We also don't know why America hasn't smoked the opium fields in Afghanistan. They should be able to spot them with satellites and burn them with drones so what's the hold-up.
I know this article is a borderline rant and I've done it before but ... kee-rist ... when America is often so damn keen to declare war on things, why hasn't it declared war on heroin.
4 comments:
Trump has been in office 4 weeks. Ask why the prior President did nothing. Oh wait he did accept huge contributions from the very companies profiting from the opposite epidemic.
Heroin is not the major player here but it is part of the endgame of most addicts. As they start with prescription opoids they more to heroin on a cost basis
There as many reasons for doing them as there are individuals. There is no blanket start so there can be no blanket solution.

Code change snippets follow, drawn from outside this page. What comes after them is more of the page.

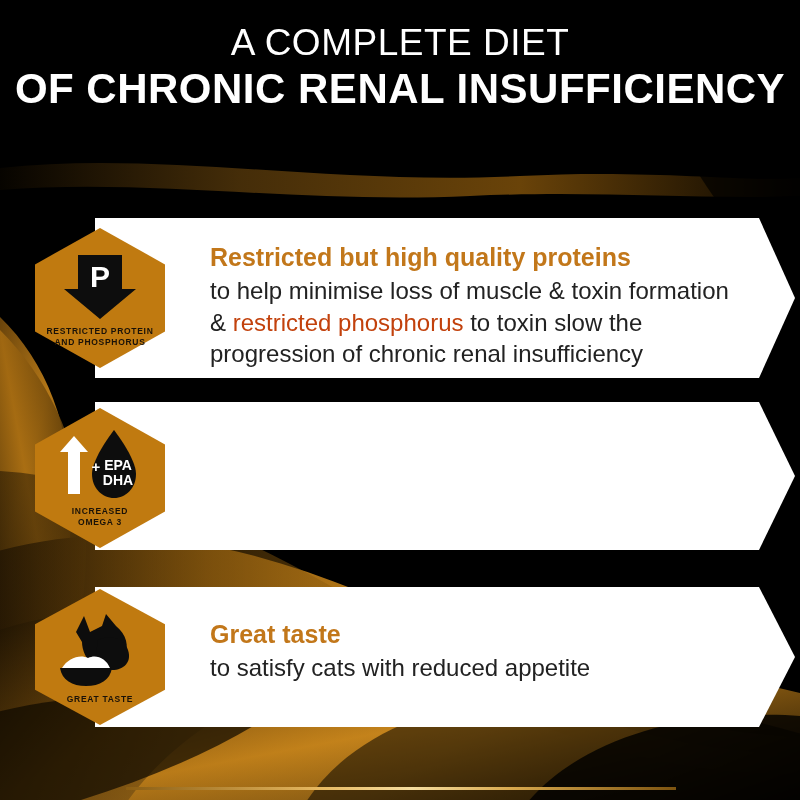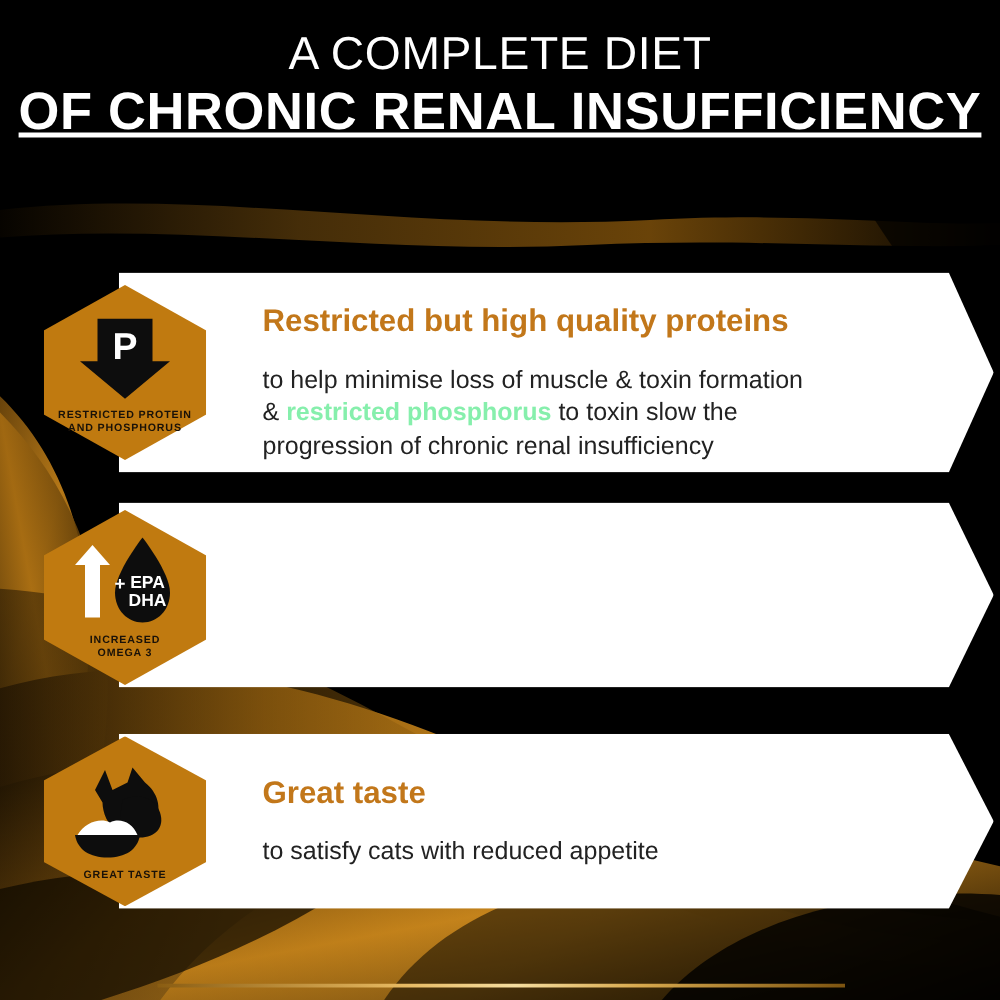"OF CHRONIC RENAL INSUFFICIENCY" .head-line-3 { text-decoration: underline -> none }
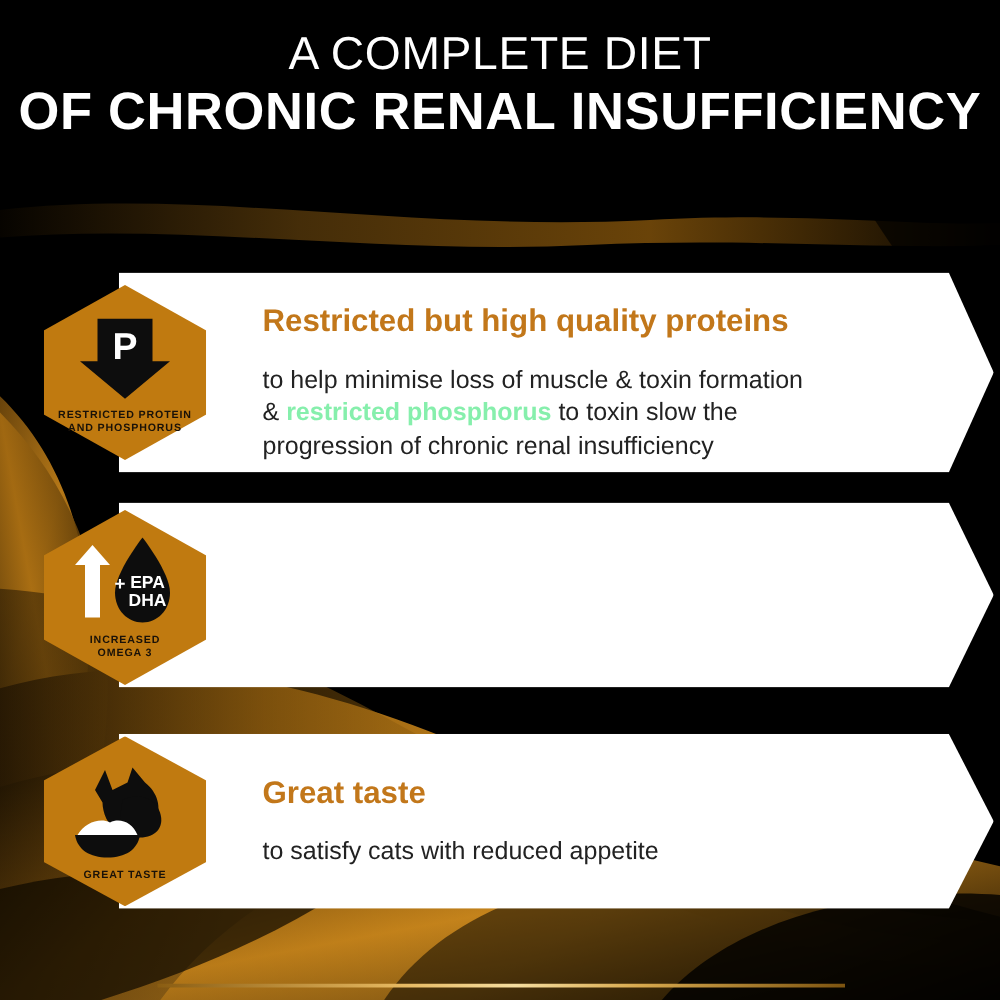"to help minimise loss of" .panel-body { font-size: 20px -> 24px; margin-top: 18px -> 2px }
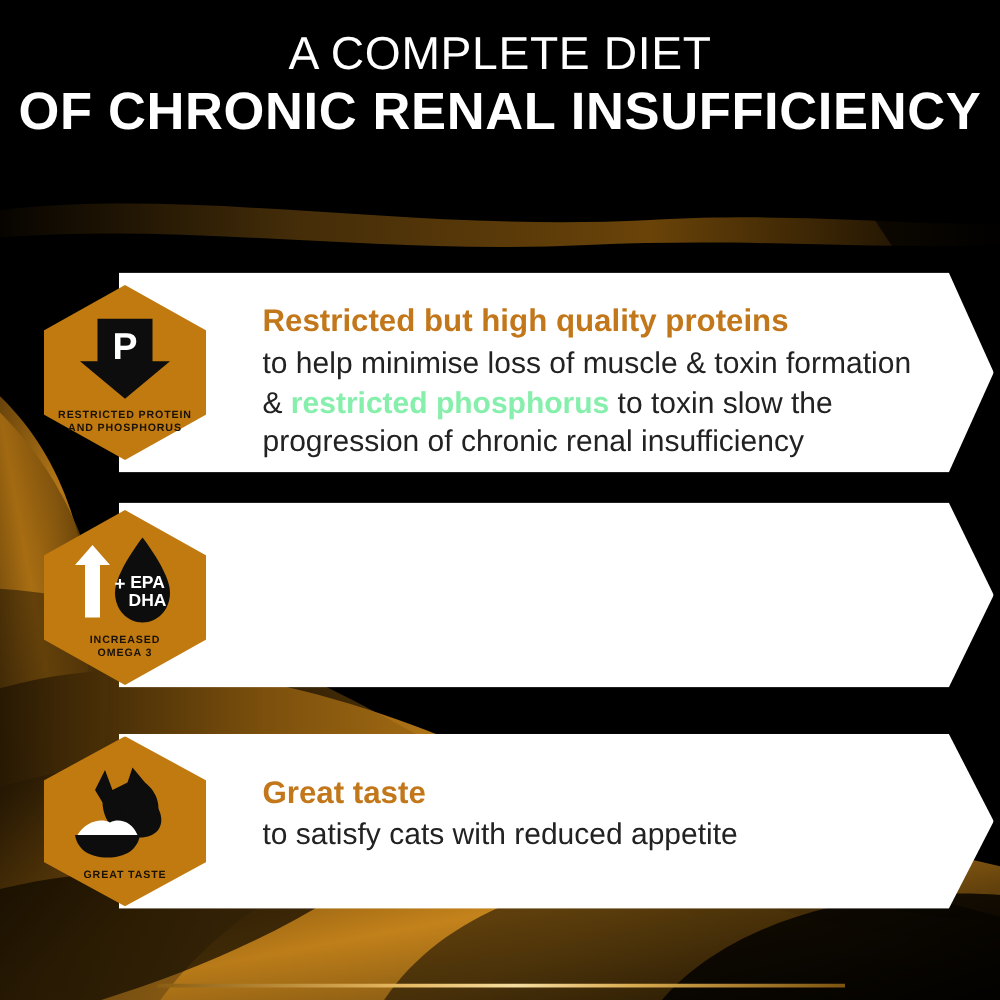"restricted phosphorus" .panel-body .accent { color: #86efac -> #c2410c; font-weight: 700 -> 400 }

PS the Mexican cartels don't need the CIA to move the products.
Tennessee prescribes opiates at a rate of 1.8 prescriptions per man women and child per year. The start is real oversight of the pain clinics that pop up faster than check cashing stores.
But to help those today we need many more beds for rehabs and not the cots in jail although a short stint in jail might accelerate the realization of what life would be like if they don't seek help
Obama owns this problem as much as anyone
That cost basis you mention is the surprise since the impression is it is much cheaper than it has been in the past but I don't know if that is accurate.
No chance I'll defend Obama for anything except opening Cuba and Iran. Beyond those two things, he was mostly a waste of oxygen and was willfully dangerous.
Sorry auto correct trashed a line
Pill addicts move to heroin because it is much cheaper. They start their addicts with legal prescriptions but continue with pill from some from pain clinics then heroin. This is just a common path but certainly not the only one.
That path seems inevitable. They get hooked on the pain pills when they're legal because of some injury. Eventually the doctor cuts them off so now they have to pay full price. They're already going illegal to get those pills without any script for them and heroin is cheaper. Yep, what else would happen.